How to be each other’s keeper

Do correctional officers have a responsibility to intervene when a colleague loses control of their emotions or uses excessive force? The answer is obvious: agents have an ethical, moral and, in many cases, political reason to do so. But why do many agents not intervene or attempt to defuse? Here are some reasons:

  • Peer pressure
  • Fear
  • Prejudices/prejudices
  • Apathy
  • Failing to recognize that they are empowered to act
  • Lack of training/understanding
  • Agency Culture

What if Derek Chauvin’s fellow officers had intervened to ensure that once George Floyd was restrained, he was immediately moved to his side or in an upright position? Unfortunately, there are too many examples of officers failing to intervene when other officers lose their temper or use excessive force. Appropriate and timely intervention can save a colleague and their department from personal and professional embarrassment, loss of community trust, and civil and criminal lawsuits.

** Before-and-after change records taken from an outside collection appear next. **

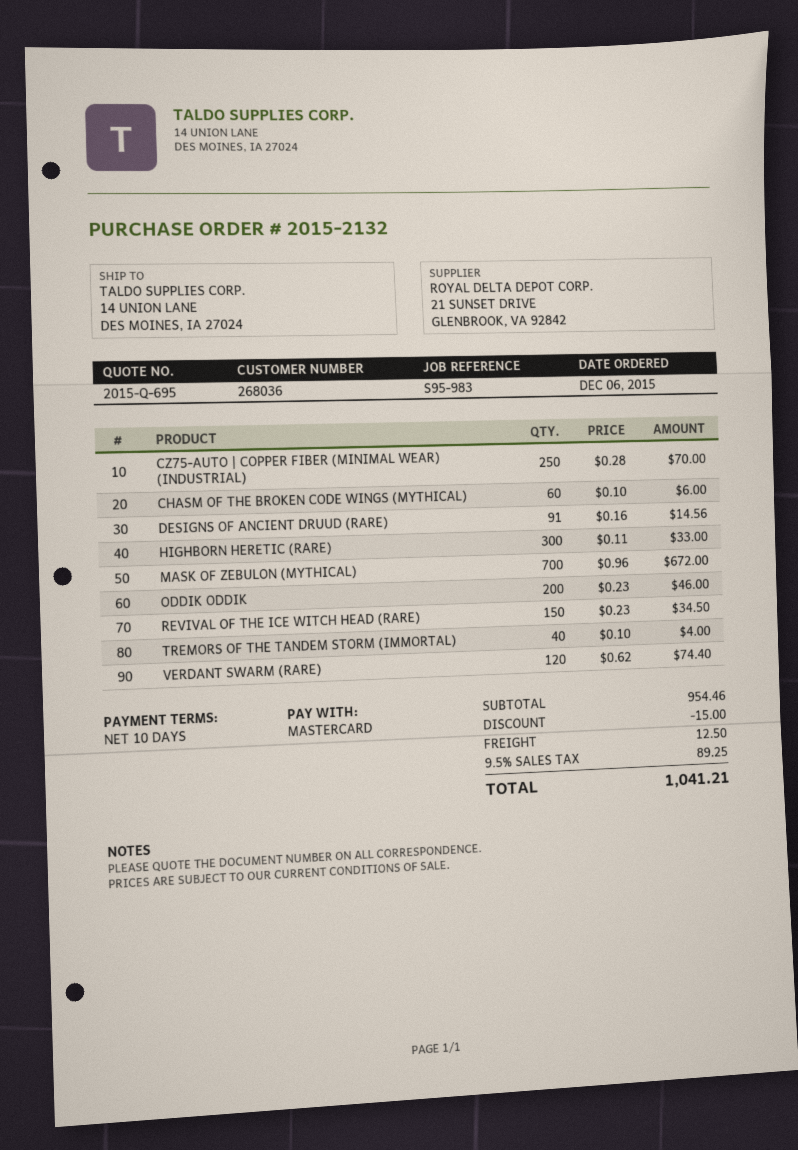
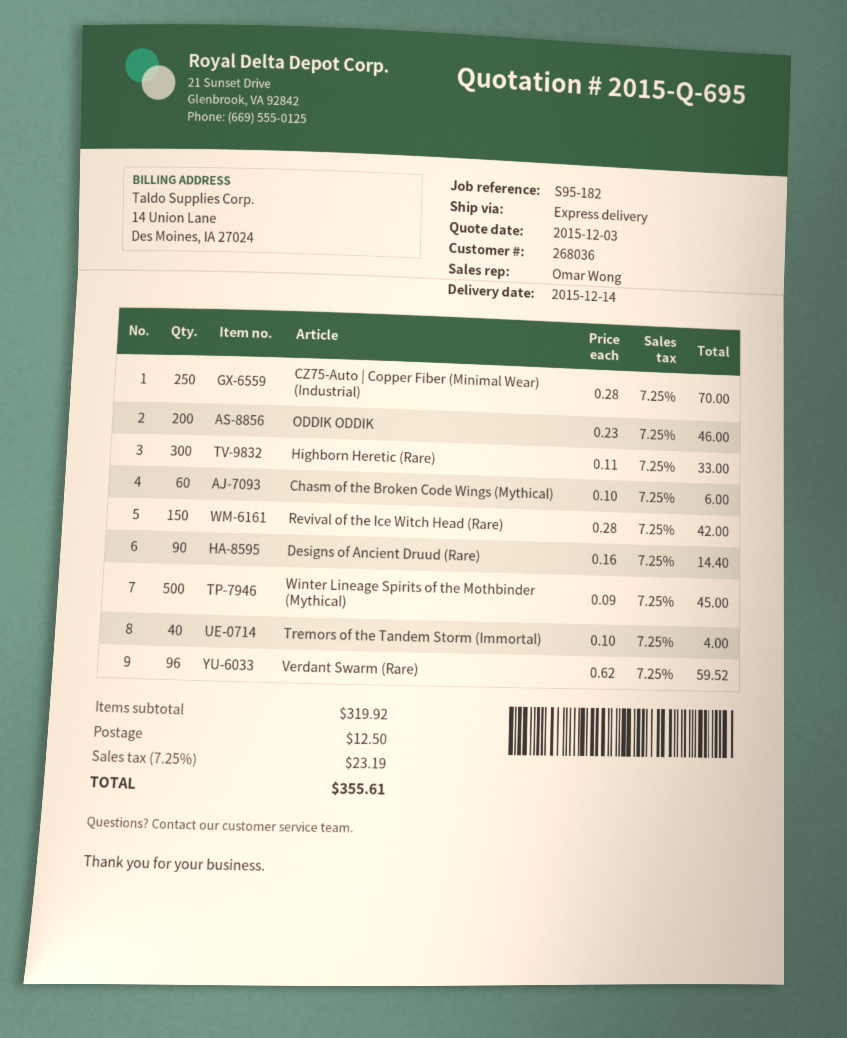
reference: S95-983 -> S95-182
DESIGNS OF ANCIENT DRUUD (RARE): 91 x 0.16 = 14.56 -> 90 x 0.16 = 14.40
MASK OF ZEBULON (MYTHICAL): 700 x 0.96 = 672.00 -> none
REVIVAL OF THE ICE WITCH HEAD (RARE): 150 x 0.23 = 34.50 -> 150 x 0.28 = 42.00
VERDANT SWARM (RARE): 120 x 0.62 = 74.40 -> 96 x 0.62 = 59.52
Winter Lineage Spirits of the Mothbinder (Mythical): none -> 500 x 0.09 = 45.00
subtotal: 954.46 -> 319.92
discount: 15.00 -> none
tax: 9.5% = 89.25 -> 7.25% = 23.19
total: 1041.21 -> 355.61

In these situations, agents are either part of the problem or part of the solution. Officers must be authorized and trained in how to verbally defuse and physically intervene, regardless of rank or seniority. Such an intervention requires courage and courage, both professional and personal. A day of “response duty” training can help develop these response skills.

Duty to Respond Training Scenarios

Each training scenario requires actors, an evaluator and a security guard.

Prior to training, your agency should develop a department-wide verbal cue. At the sheriff’s office where I retired, the call to action was “your shoes are untied.” This would be the signal to move from the contact position to a cover position or to move away from the main event. Whatever the signal, your department must develop one.

Scenario 1: Admission

An officer (trainee) is dispatched to help with the reception of several prisoners (actors). When they arrive, there are already two other officers (role players) there. One of them can be heard loudly addressing an inmate. Their eyes are locked and both are screaming and swearing. Both are tense with hands fists and standing chest to chest. The other officer who is present freezes on the spot. The trainee and the actors in the role of the officer are aware of the verbal intervention signal.

Expected results

  • Immediate backup request.
  • Loud announcement of their presence by the rescue officer.
  • Use of the verbal intervention signal.
  • Gentle physical contact with officers elbow, shoulder or duty belt to ensure safe separation.
  • Appropriate use of distance to separate the officer from the main event.
  • Ask a second officer to assist with the security of the inmate.
  • Monitoring request or notification.

Scenario 2: Transportation

Two officers are present, one trainee and the other actor. An inmate (role player) is prepared for transport with a waist chain, front handcuffs and leg irons. Once properly restrained, the inmate refuses to walk as instructed and the officer (role-player) tries to force the inmate forward. The inmate resists and the officer begins to loudly shout and swear. The inmate makes a verbal threat and the officer places the inmate in a rear choke hold. The trainee and the actor are aware of the verbal intervention signal.

Expected results

  • Immediate backup request.
  • Loud announcement of their presence by the rescue officer.
  • Use of the verbal intervention signal.
  • Physical contact or restraint to ensure safe separation.
  • Appropriate use of distance to distance the officer from the main event.
  • Provide assistance to the inmate.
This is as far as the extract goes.